I got my master's degree in engineering a few days ago, so I'm a neet right now. Worked 2 years in a engineering office while I studied.

I forgot everything I learned while working there. I can't remember shit from University. I have my diploma with a good grade, but I won't be able to talk about all the things I'm supposed to know.

I don't feel ready at all for a "real" job as a "real" engineer.

I'm riddled with complexes and doubts about finding a job, but I'll do my best. The biggest incentive for me is that I'm too old (27) for being a broke neet.

Keep applying yourself and look into staffing agencies. You got to find what your passion is too while you get experience

I landed up graduating college at the age of 25. The primary reason was the lack of access to the financial resources I needed to succeed. After graduating, I lived at home and worked full time till I was about 27, and had enough money for the down payment on a house.

I wasn't proud of it, and I felt like a lot more of my peers were initially marginally more successful than me. I strictly avoided dating for 5 years because it was embarrassing bringing females to my parents house at that age. But I think the most important thing to realize is that you should never give up no matter what; because your situation is unique to yourself, and it's crucial to recognize that others might have a head start, but you shouldn't give up because of that.
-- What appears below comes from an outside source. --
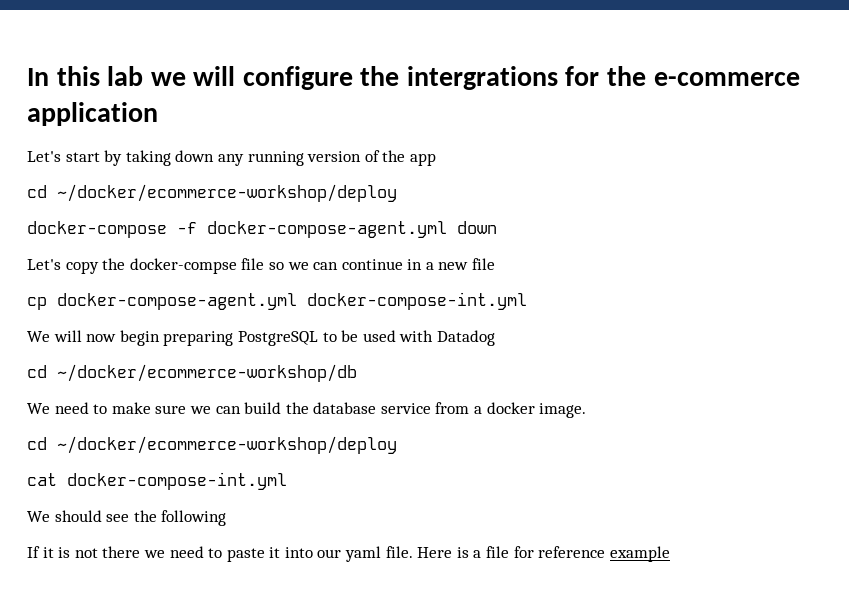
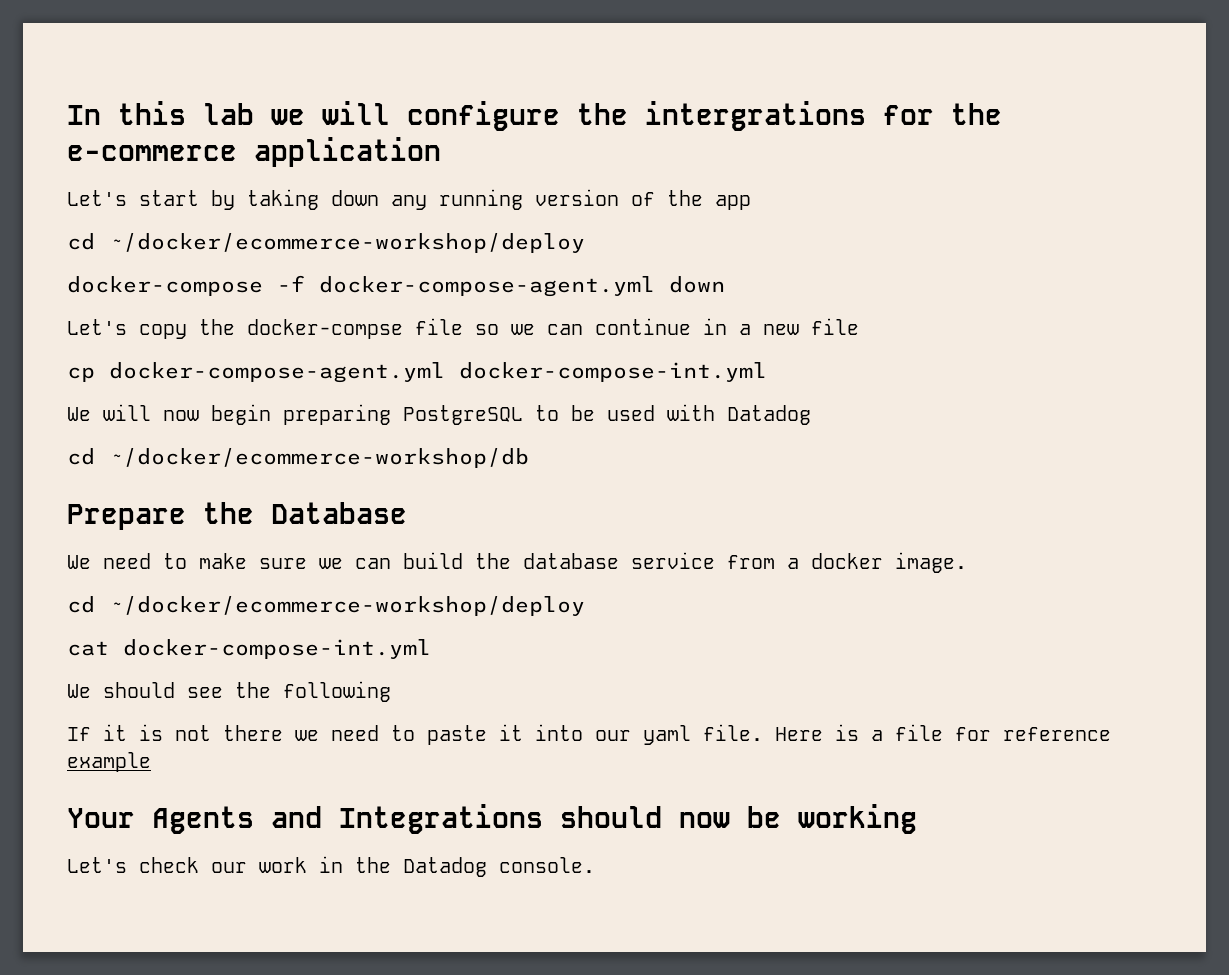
+ Prepare the Database
+ Your Agents and Integrations should now be working
+ Let's check our work in the Datadog console.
Now I make pretty good money and most people my age are in financial straits, due to either poor financial decisions, or divorce, and child support payments.

Be as successful as you can possibly be and you'll do alright in this world.
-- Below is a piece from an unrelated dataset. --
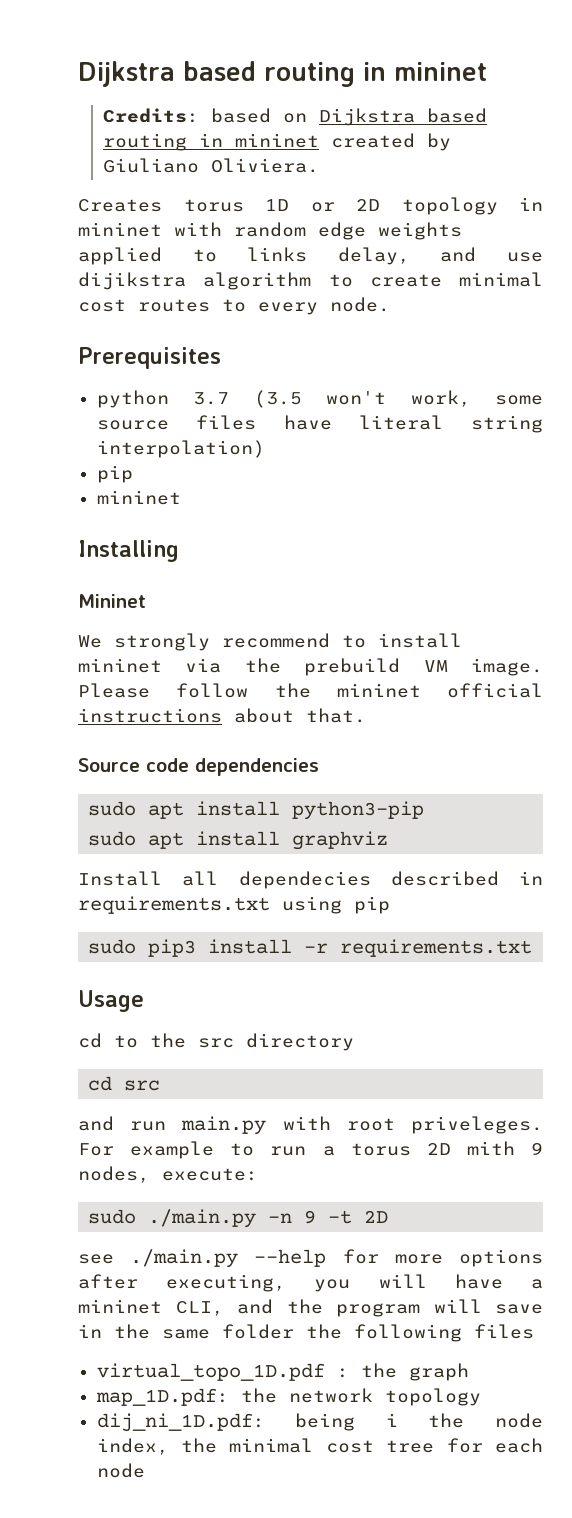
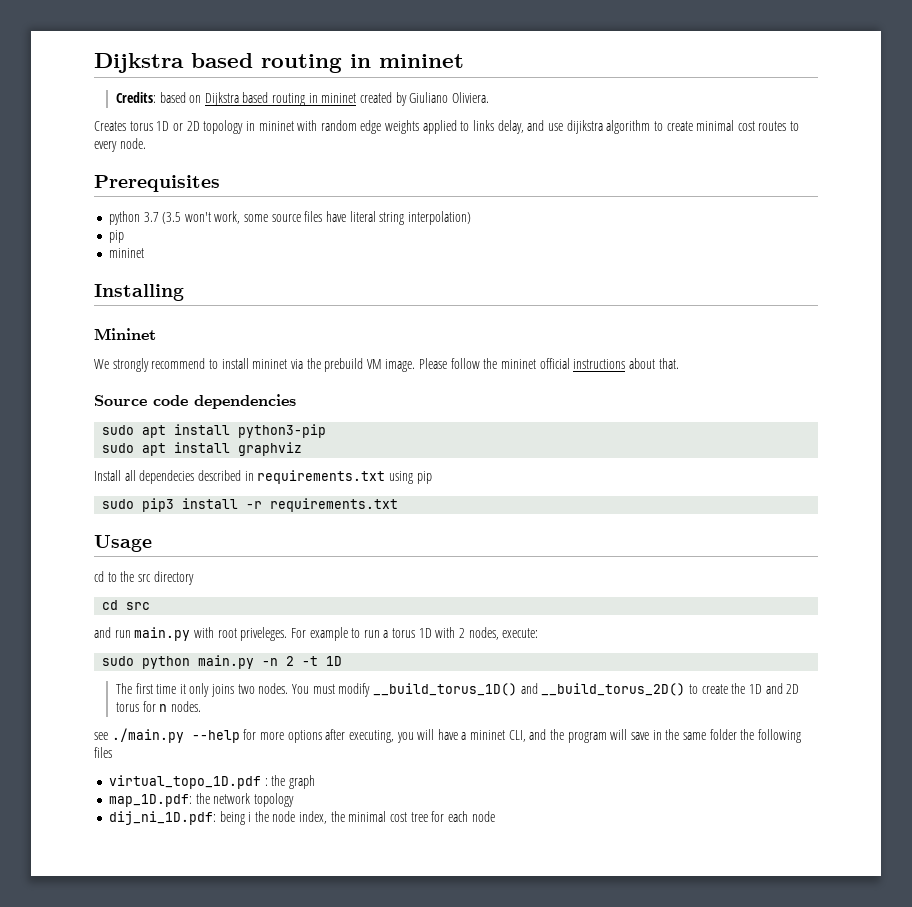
- For example to run a torus 2D mith 9 nodes, execute:
+ For example to run a torus 1D with 2 nodes, execute:
- sudo ./main.py -n 9 -t 2D
+ sudo python main.py -n 2 -t 1D
+ The first time it only joins two nodes. You must modify __build_torus_1D() and __build_torus_2D() to create the 1D and 2D torus for n nodes.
OP I just don't like myself is there anything wrong with that? I want to get a qt girlfriend but I fear I'll only harm her

By my own standards.
I could do much better. I know.
The problem is a lack of desire to do so.
I see the world with a bigger picture and the picture is smeared in shit; the shit is rubbed right into the canvas.

Been 8 months doing tests and had several symptoms. Nothing found by doctors. I got throat, heart, stomach and chest issues coming and going. They told me it could be anxiety but anxiety doesn't make your wake up with your lungs burning every time you breath, and I'm chill as fuck.

Well what do you love now?

You are over analyzing social interaction. Sit in coffee shops or go to the park to see. It's not so cerebral

I'm OP and didn't write this. Troll post

new video game and anime titles. thats it really

That would be cool. Do you do anything like that?

So far I've applied for loads of factory jobs around here (I worked in a computer factory as an assembler/tester before the web dev job). Got nothing back from them so far though.